WHAT YOU HAVE TO DO
From the first line to the last, repeat the records exactly and skip the pictures.

RECORDS FOR THE EXERCISE
==========

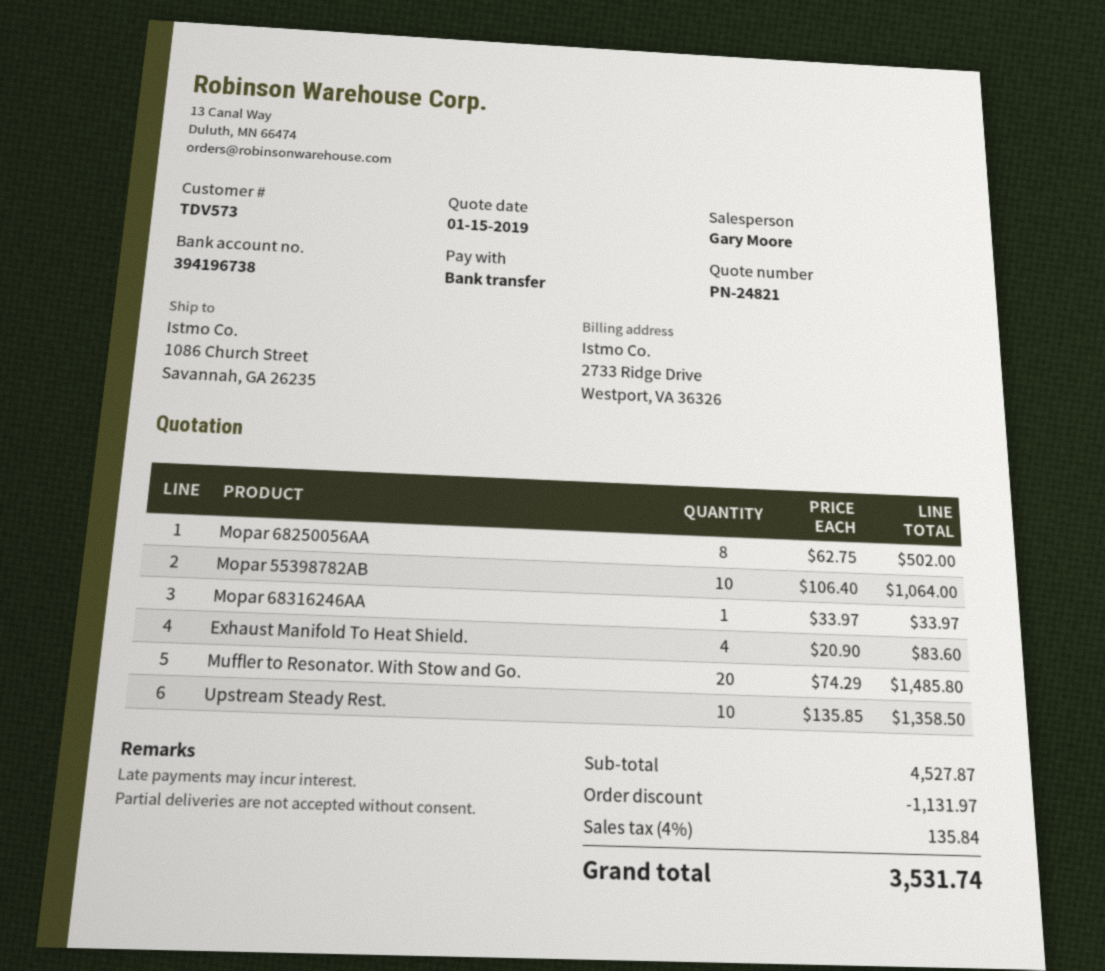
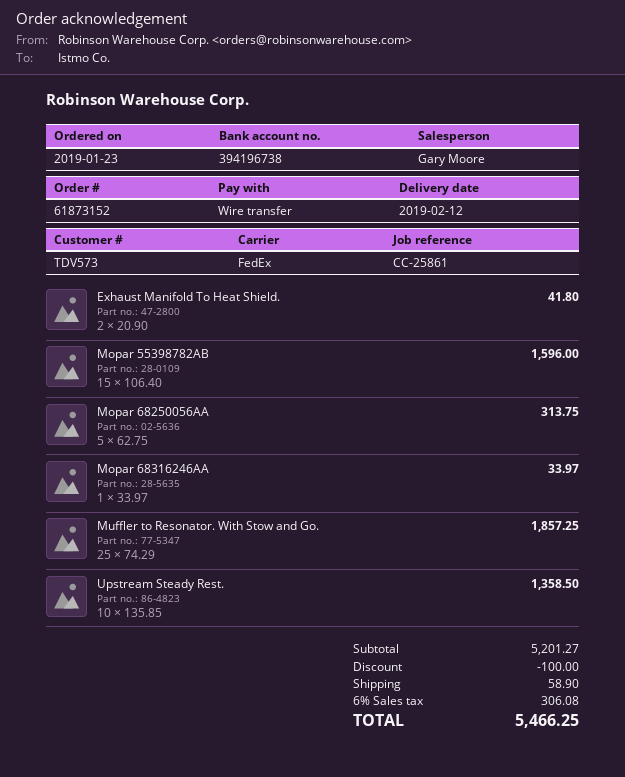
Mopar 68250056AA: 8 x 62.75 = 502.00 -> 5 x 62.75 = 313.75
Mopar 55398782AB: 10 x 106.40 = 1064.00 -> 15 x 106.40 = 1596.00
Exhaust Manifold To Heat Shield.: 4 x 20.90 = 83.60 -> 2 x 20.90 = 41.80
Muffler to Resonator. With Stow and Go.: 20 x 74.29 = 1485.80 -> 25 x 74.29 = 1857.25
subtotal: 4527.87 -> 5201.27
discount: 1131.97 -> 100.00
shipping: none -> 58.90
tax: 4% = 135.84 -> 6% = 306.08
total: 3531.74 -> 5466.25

==========

RESPONSE AREA
Mopar 68250056AA: 8 x 62.75 = 502.00 -> 5 x 62.75 = 313.75
Mopar 55398782AB: 10 x 106.40 = 1064.00 -> 15 x 106.40 = 1596.00
Exhaust Manifold To Heat Shield.: 4 x 20.90 = 83.60 -> 2 x 20.90 = 41.80
Muffler to Resonator. With Stow and Go.: 20 x 74.29 = 1485.80 -> 25 x 74.29 = 1857.25
subtotal: 4527.87 -> 5201.27
discount: 1131.97 -> 100.00
shipping: none -> 58.90
tax: 4% = 135.84 -> 6% = 306.08
total: 3531.74 -> 5466.25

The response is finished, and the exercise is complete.